Various ethnic groups in Omaha, Nebraska have lived in the city since its organization by Anglo-Americans in 1854. Native Americans of various nations lived in the Omaha territory for centuries before European arrival, and some stayed in the area. The city was founded by white Anglo-Saxon Protestants from neighboring Council Bluffs, Iowa. However, since the first settlement, substantial immigration from all of Europe, migration by African Americans from the Deep South and various ethnic groups from the Eastern United States, and new waves of more recent immigrants from Mexico and Africa have added layers of complexity to the workforce, culture, religious and social fabric of the city.

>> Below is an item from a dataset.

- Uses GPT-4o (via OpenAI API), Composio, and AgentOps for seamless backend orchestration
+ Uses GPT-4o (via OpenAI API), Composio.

In From Sea to Sea - Letters of Travel, published in 1899, Rudyard Kipling wrote of Omaha, "the city to casual investigation seemed to be populated entirely by Germans, Poles, Slavs, Hungarians, Croats, Magyars, and all the scum of the Eastern European States..." In the 1920s Omaha "reached the zenith of its ethnic diversity", when more than 50 percent of the city's population were new immigrants or the children of immigrants.

==Background==
The first Nebraska Territory census was taken in 1854 and included parts or all of present-day North Dakota, South Dakota, Colorado, Montana, Idaho and Wyoming. It counted 2,732 residents in the entire territory, not including American Indians. The first official census after Nebraska achieved statehood in 1867 was the 1870 census, which counted 122,993 people. After the founding of Omaha in 1854 many European immigrants came seeking employment in the city's burgeoning railroads, stockyards, and meatpacking industry. Others came after moving to the state to homestead and giving up, while still others were headed through Omaha to other western States beyond Nebraska, and simply ended up staying.

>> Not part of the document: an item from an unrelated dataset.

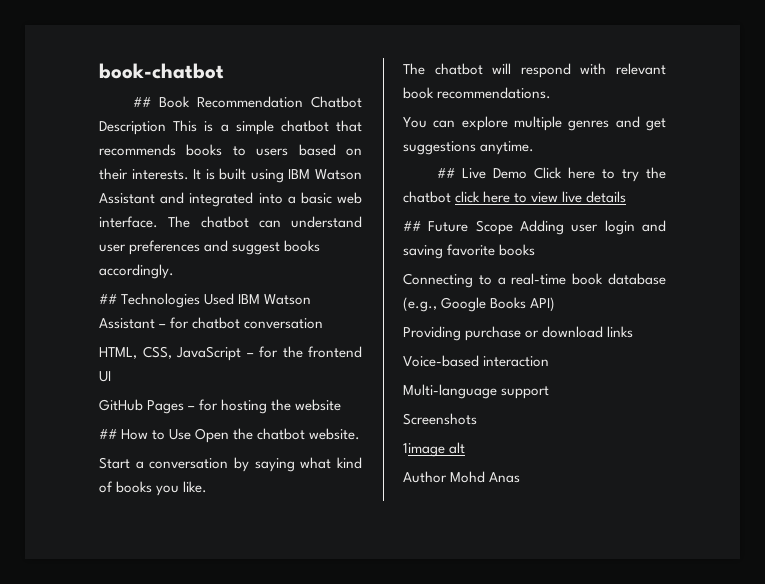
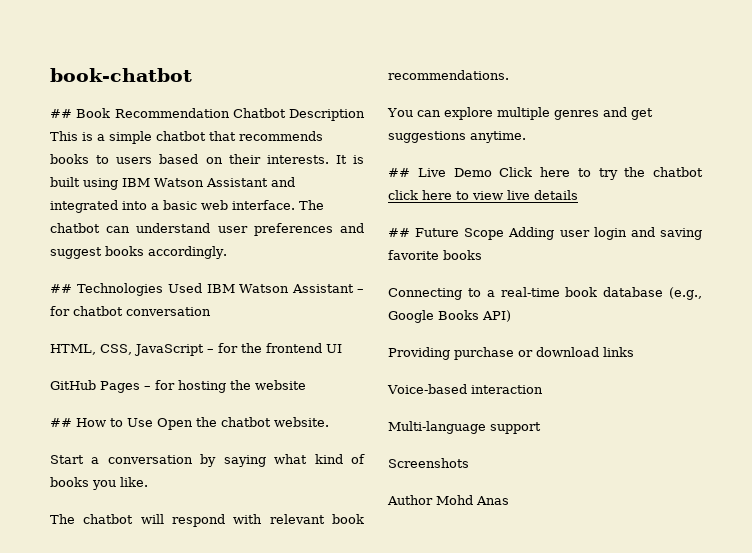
- 1image alt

==20th century population==
In 1900 Omaha had a total population of 102,555, with 23,255 immigrants accounting for 23 percent of the population. Omaha's black population doubled between 1910 and 1920. By 1910 the city's population was 124,096 people, with 27,179 immigrants included. After 1910 the city's ethnic groups began to stabilize. In 1920 only 19 percent of the population was foreign-born. By 1930, when Omaha's population was 214,066, the federal government had curtailed European immigration. In that year's census the city's immigrant population comprised 14 percent of the total.

What the United States Census did not show were estimates of 10,000 persons with Danish heritage and 7,000 Bohemians. There was a large community of Russian Jews who had come to the US to escape religious persecution and, like other immigrants, to Omaha for jobs. Also attracted by word of available jobs, the majority of Italians in Omaha came directly to the city after arrival in port cities from Southern Italy and Sicily.

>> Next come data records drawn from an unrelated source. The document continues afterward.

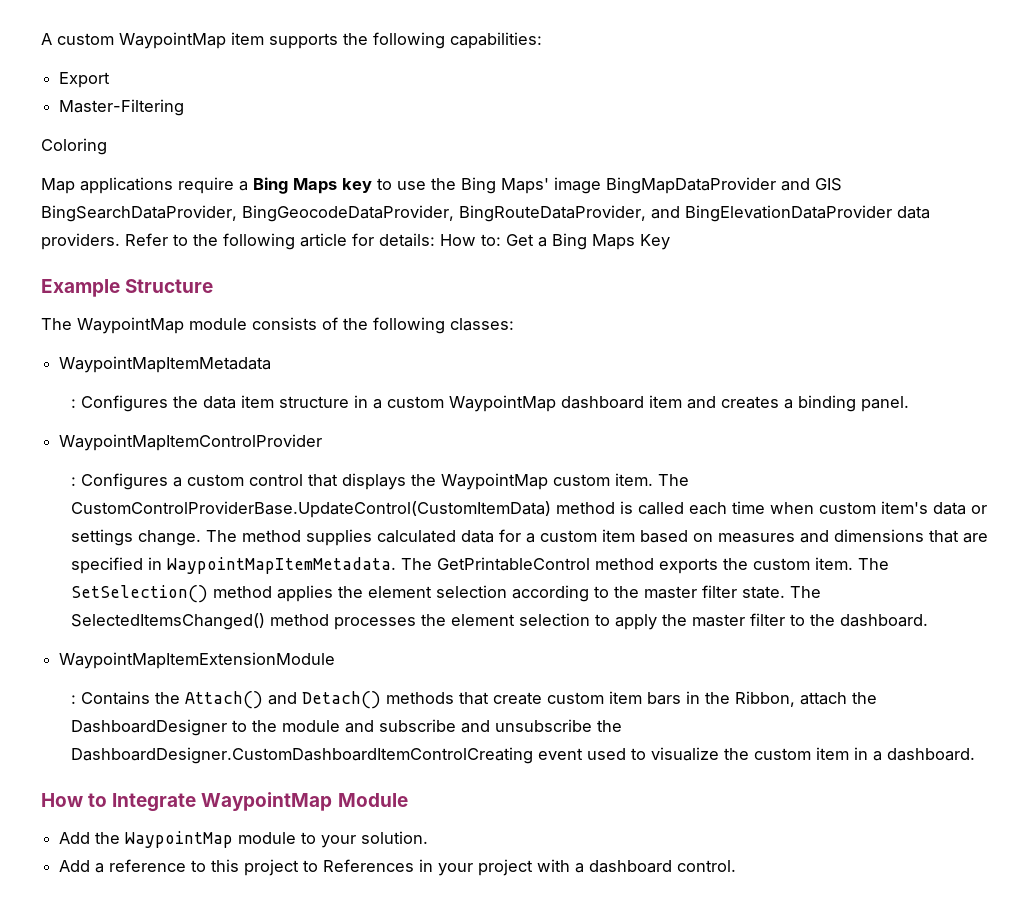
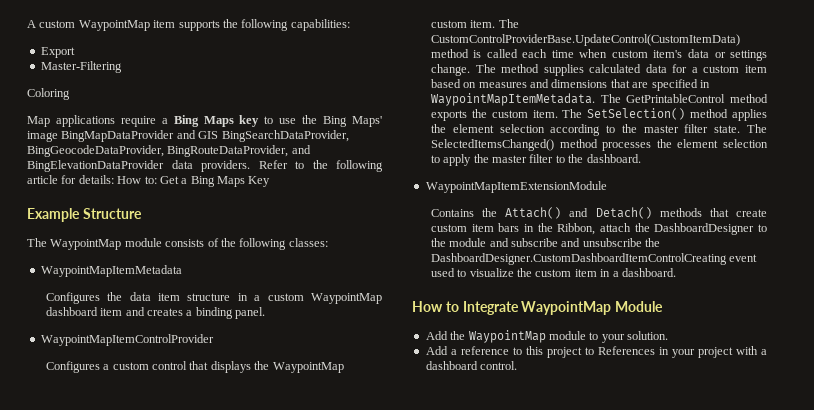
- : Configures the data item structure in a custom WaypointMap dashboard item and creates a binding panel.
+ Configures the data item structure in a custom WaypointMap dashboard item and creates a binding panel.
- : Configures a custom control that displays the WaypointMap custom item.
+ Configures a custom control that displays the WaypointMap custom item.
- : Contains the Attach() and Detach() methods that create custom item bars in the Ribbon, attach the DashboardDesigner to the module and subscribe and unsubscribe the DashboardDesigner.CustomDashboardItemControlCreating event used to visualize the custom item in a dashboard.
+ Contains the Attach() and Detach() methods that create custom item bars in the Ribbon, attach the DashboardDesigner to the module and subscribe and unsubscribe the DashboardDesigner.CustomDashboardItemControlCreating event used to visualize the custom item in a dashboard.

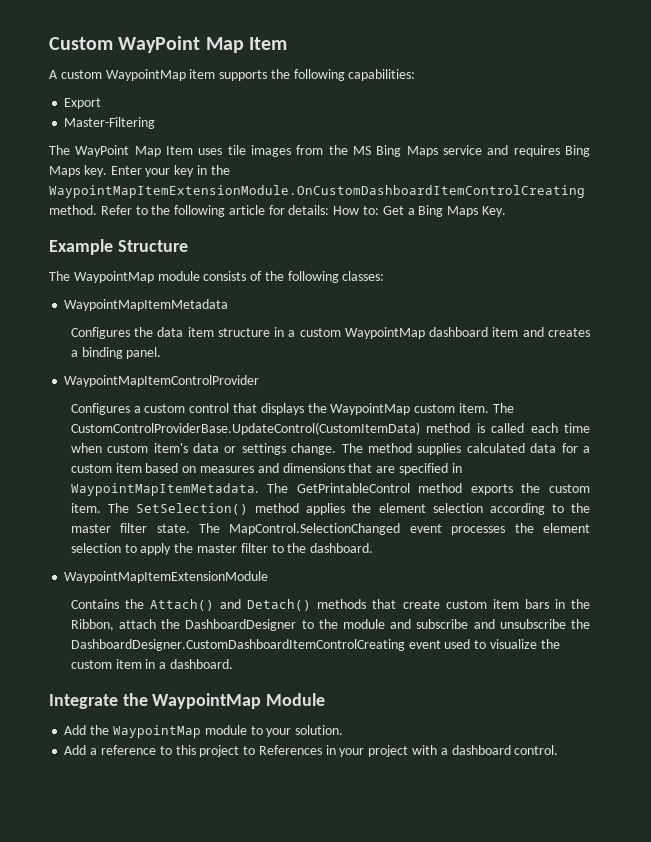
+ Custom WayPoint Map Item
- Coloring
- Map applications require a Bing Maps key to use the Bing Maps' image BingMapDataProvider and GIS BingSearchDataProvider, BingGeocodeDataProvider, BingRouteDataProvider, and BingElevationDataProvider data providers.
+ The WayPoint Map Item uses tile images from the MS Bing Maps service and requires Bing Maps key. Enter your key in the WaypointMapItemExtensionModule.OnCustomDashboardItemControlCreating method.
- Refer to the following article for details: How to: Get a Bing Maps Key
+ Refer to the following article for details: How to: Get a Bing Maps Key.
- The SelectedItemsChanged() method processes the element selection to apply the master filter to the dashboard.
+ The MapControl.SelectionChanged event processes the element selection to apply the master filter to the dashboard.
- How to Integrate WaypointMap Module
+ Integrate the WaypointMap Module

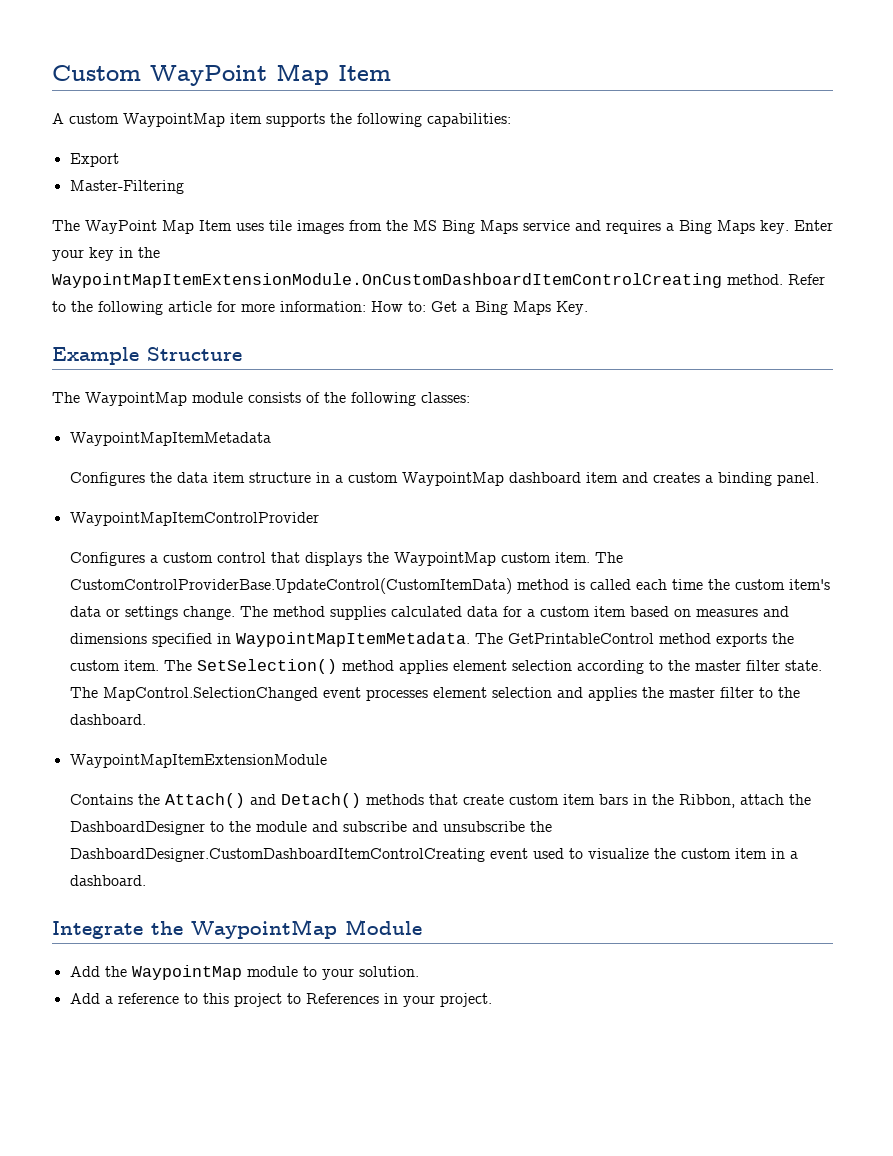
- The WayPoint Map Item uses tile images from the MS Bing Maps service and requires Bing Maps key.
+ The WayPoint Map Item uses tile images from the MS Bing Maps service and requires a Bing Maps key.
- Refer to the following article for details: How to: Get a Bing Maps Key.
+ Refer to the following article for more information: How to: Get a Bing Maps Key.
- The CustomControlProviderBase.UpdateControl(CustomItemData) method is called each time when custom item's data or settings change.
+ The CustomControlProviderBase.UpdateControl(CustomItemData) method is called each time the custom item's data or settings change.
- The method supplies calculated data for a custom item based on measures and dimensions that are specified in WaypointMapItemMetadata.
+ The method supplies calculated data for a custom item based on measures and dimensions specified in WaypointMapItemMetadata.
- The SetSelection() method applies the element selection according to the master filter state.
+ The SetSelection() method applies element selection according to the master filter state.
- The MapControl.SelectionChanged event processes the element selection to apply the master filter to the dashboard.
+ The MapControl.SelectionChanged event processes element selection and applies the master filter to the dashboard.
- Add a reference to this project to References in your project with a dashboard control.
+ Add a reference to this project to References in your project.

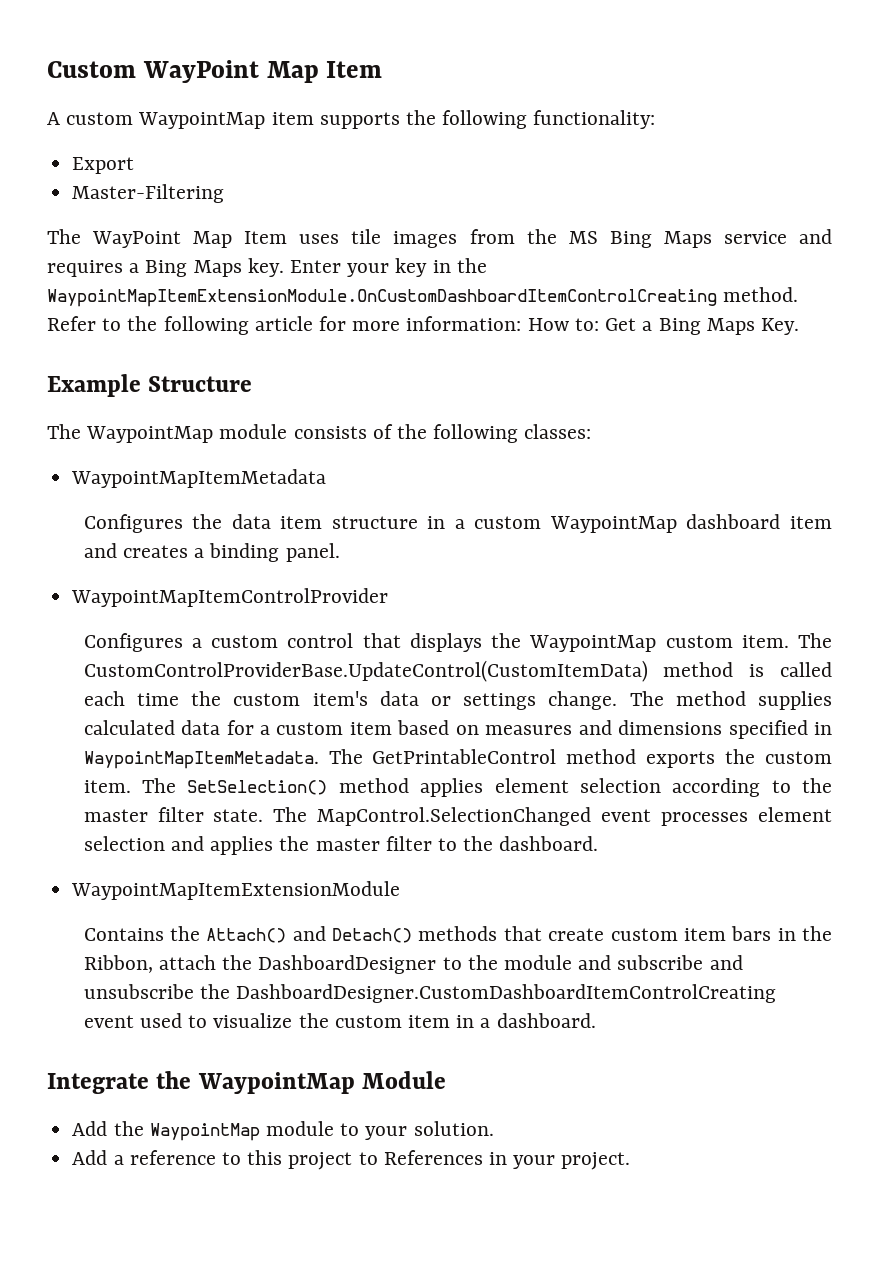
- A custom WaypointMap item supports the following capabilities:
+ A custom WaypointMap item supports the following functionality:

In 1907 the Dillingham Commission of the U.S. Senate examined the meatpacking industry in Omaha and the high percentage of immigrant workers in the occupations at the plants. Their findings illustrated the prevalence of foreign-born laborers, with only 17.4 percent of all workers having been born in the United States with fathers who were born in the United States. The remaining 82.6 percent were either foreign-born or had fathers who were foreign-born. The Commission found that the Omaha Stockyards, slaughtering and meatpacking plants were second only to the Chicago Stockyards for the percentage total of foreign and foreign-born workers. The same report stated that, "The only obstacle to immigration applies to but one race and is not general in its nature. Strong racial prejudice has existed for a great many years against the Greeks. It reached its climax in a race riot a few years ago, when the entire Greek settlement was driven from the community by a mob. Immigrants of other races meet with no general obstacles." The Greek Town Riot drove out the entirety of that population. Some people of Greek heritage later returned to the city, but the community might have been larger without the early troubles.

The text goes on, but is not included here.